“I can tell you with complete confidence that ransomware attacks harm patients,” says Hannah Neprash, an associate professor of health policy at the University of Minnesota, who has researched the impact of ransomware attacks on US hospitals and concluded they result in higher mortality rates. “If you are a patient who has the misfortune to be admitted to a hospital when that hospital goes through a ransomware attack, the likelihood that you’re going to walk out the doors goes down,” Neprash says. “The longer the disruption, the worse the health outcomes.”
In the hours and days immediately after ransomware attacks, it’s common for companies who have software connected to the targeted organization to pull their services. This can include everything from disconnecting medical records to refusing to email a cyberattack victim. This is where so-called assurance letters come in.

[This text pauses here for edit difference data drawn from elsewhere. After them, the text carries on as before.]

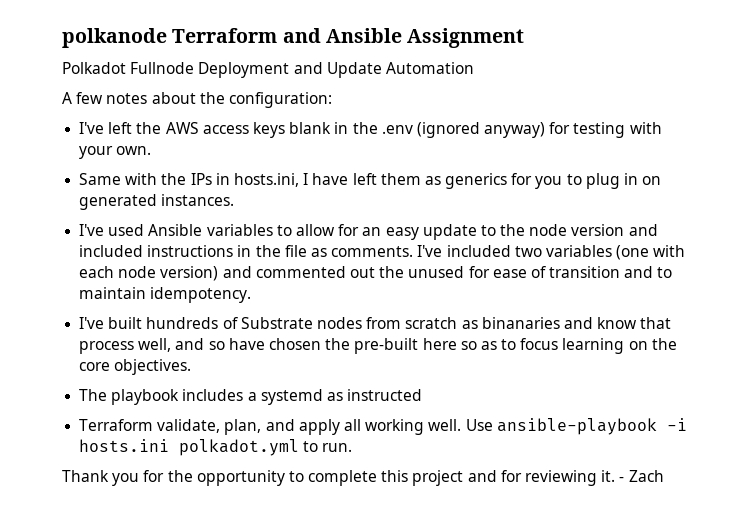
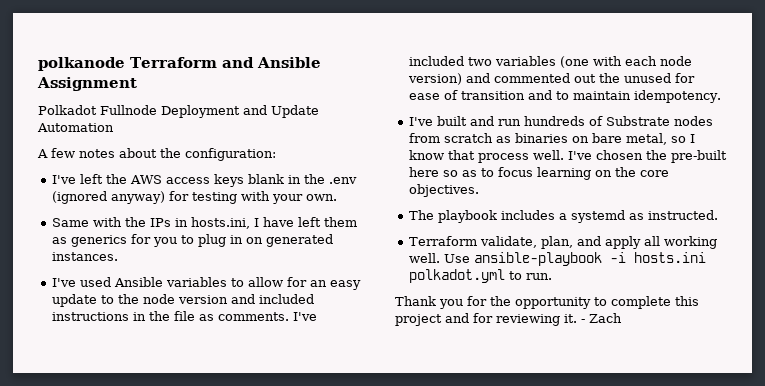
- I've built hundreds of Substrate nodes from scratch as binanaries and know that process well, and so have chosen the pre-built here so as to focus learning on the core objectives.
+ I've built and run hundreds of Substrate nodes from scratch as binaries on bare metal, so I know that process well. I've chosen the pre-built here so as to focus learning on the core objectives.
- The playbook includes a systemd as instructed
+ The playbook includes a systemd as instructed.

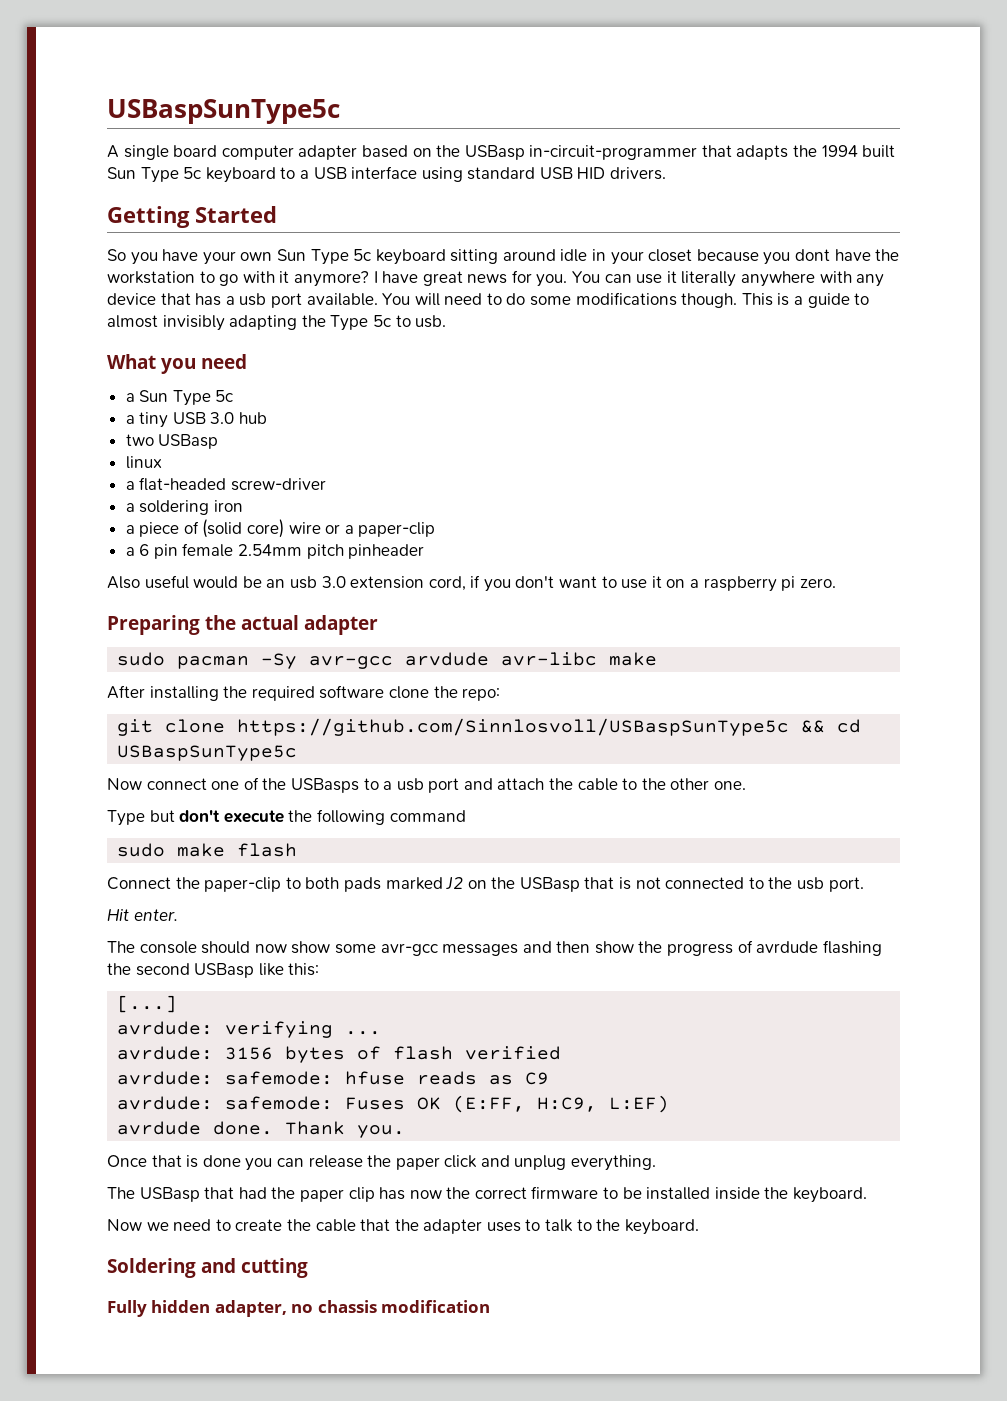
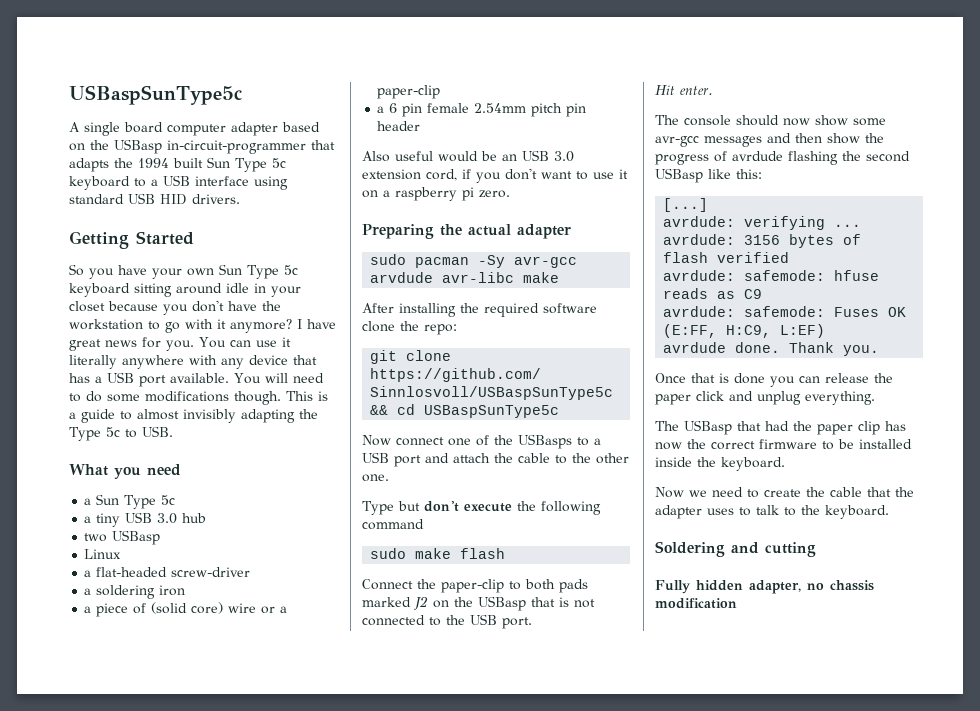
- So you have your own Sun Type 5c keyboard sitting around idle in your closet because you dont have the workstation to go with it anymore?
+ So you have your own Sun Type 5c keyboard sitting around idle in your closet because you don't have the workstation to go with it anymore?
- You can use it literally anywhere with any device that has a usb port available.
+ You can use it literally anywhere with any device that has a USB port available.
- This is a guide to almost invisibly adapting the Type 5c to usb.
+ This is a guide to almost invisibly adapting the Type 5c to USB.
- linux
+ Linux
- a 6 pin female 2.54mm pitch pinheader
+ a 6 pin female 2.54mm pitch pin header
- Also useful would be an usb 3.0 extension cord, if you don't want to use it on a raspberry pi zero.
+ Also useful would be an USB 3.0 extension cord, if you don't want to use it on a raspberry pi zero.
- Now connect one of the USBasps to a usb port and attach the cable to the other one.
+ Now connect one of the USBasps to a USB port and attach the cable to the other one.
- Connect the paper-clip to both pads marked J2 on the USBasp that is not connected to the usb port.
+ Connect the paper-clip to both pads marked J2 on the USBasp that is not connected to the USB port.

“We’ve really seen the demand for these letters increase over the past few years as breaches have become much more litigious—from class actions lawyers chasing settlements to lawsuits between businesses,” says Chris Cwalina, the global head of cybersecurity and privacy at law firm Norton Rose Fulbright.
Cwalina says he is unsure where and when the practice of sending assurance letters started but says it is likely it began with lawyers or security professionals who misunderstood legal requirements or the risks they are trying to prevent. “There is no legal requirement to request or obtain an attestation before systems can be reconnected,” Cwalina says.
These assurance and attestation letters are often compiled with the support of specialist cybersecurity companies that are employed to respond to incidents. What can be reconnected and when will vary depending on the specific details of each attack.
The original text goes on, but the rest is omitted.